[OSM-dev] NOT-saving empty Mapnik tiles
Igor Podolskiy
igor.podolskiy at vwi-stuttgart.de
Mon Aug 15 19:56:10 BST 2011
Hi Markus,
now that I've had time to look into the mapnik code for more than 3
minutes, it is somewhat clearer to me.
> 1. Mapnik internals
> I would guess that Mapnik stored every tile in an array of 256 x 256 Bytes. If you could check such an array's bytes if they all had the same value, this would indicate either strictly monochromacity or complete transparency. In my case there are no monochrome tiles, so I could conclude these tiles to be transparent.
Yes, it does something like that. It is an array of 256 * 256 * 4 bytes
(one byte for each of R, G, B and A channels, so four bytes per pixel).
This is known internally as mapnik::image_32 and is basically an array
of 32-bit integers, one per pixel. Pretty straightforward. What you see
on the Python side is the Python wrapper around this class which exposes
some methods as the Python API. Sadly, no direct access to raw data
(that integer array).
Those tostring() methods (there are two of them) give you access to a
copy of the raw or encoded image data, though. After all, a "string"
(str) is an array of bytes in Python, albeit Python pretends those are
"characters" (as opposed to an "unicode string" which is an array of
proper, possibly multibyte characters).

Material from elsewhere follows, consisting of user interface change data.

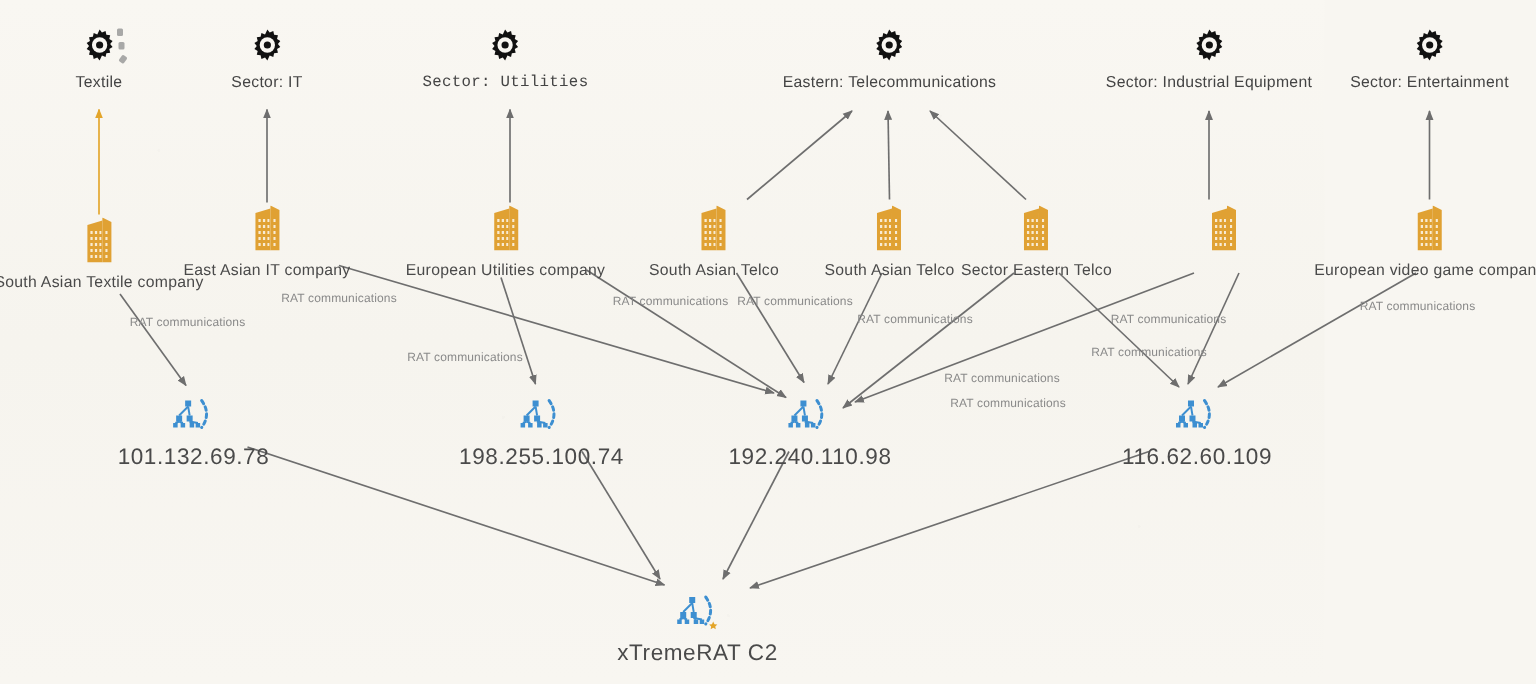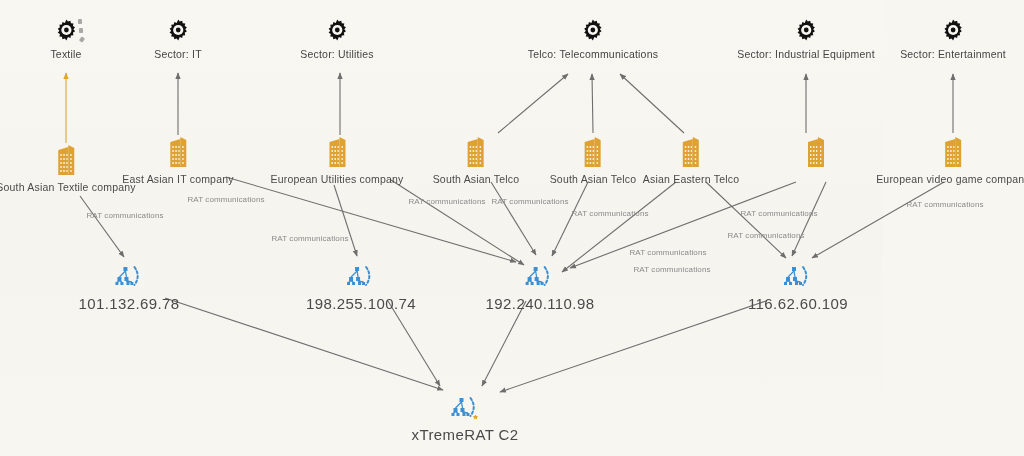"Sector: Utilities" div.node { font-family: none -> Liberation Mono, monospace }
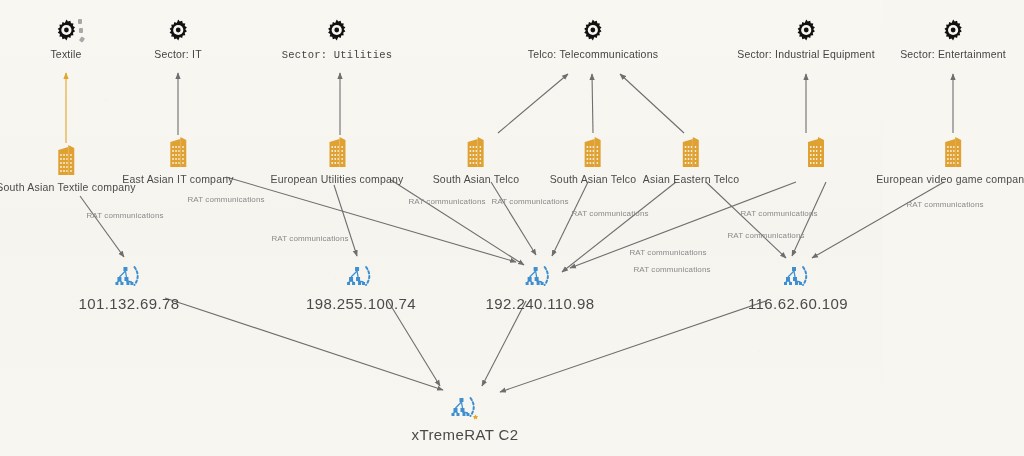"Telco: Telecommunications" span.nlabel { text: Telco -> Eastern }
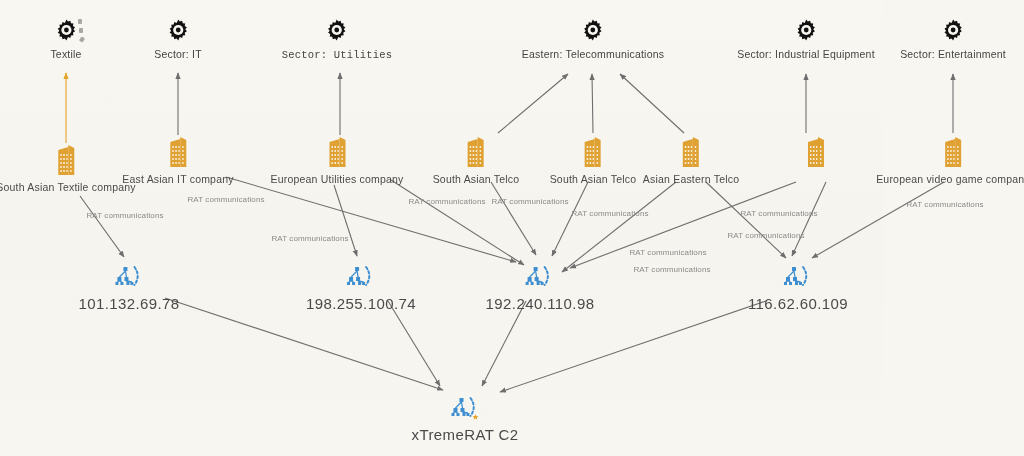"Asian Eastern Telco" span.nlabel { text: Asian -> Sector }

Anyway, you can check for a
fully transparent mapnik.Image with:
def is_transparent(mapnik_image_array):
# starting with the fourth byte, every fourth byte
# represents the alpha value of a pixel
for i in xrange(3, len(mapnik_image_array), 4):
if mapnik_image_array[i] != '\x00':
return False
return True
im = mapnik.Image(256, 256)
print(is_transparent(im.tostring())) # should print True here
Actually, mapnik _can_ save a PNG to a buffer. My accusation from the
previous mail that it couldn't do it was totally wrong, sorry for that
:( Here is how it works:
def is_empty_by_size(mapnik_image):
return im.tostring('png256') == 116
mapnik.Image.tostring() is overloaded, and you can pass a parameter for
the encoding.
Of course, you can go with tmpfs but the above way for storing a PNG in
memory should be simpler (and now you don't need PIL any more).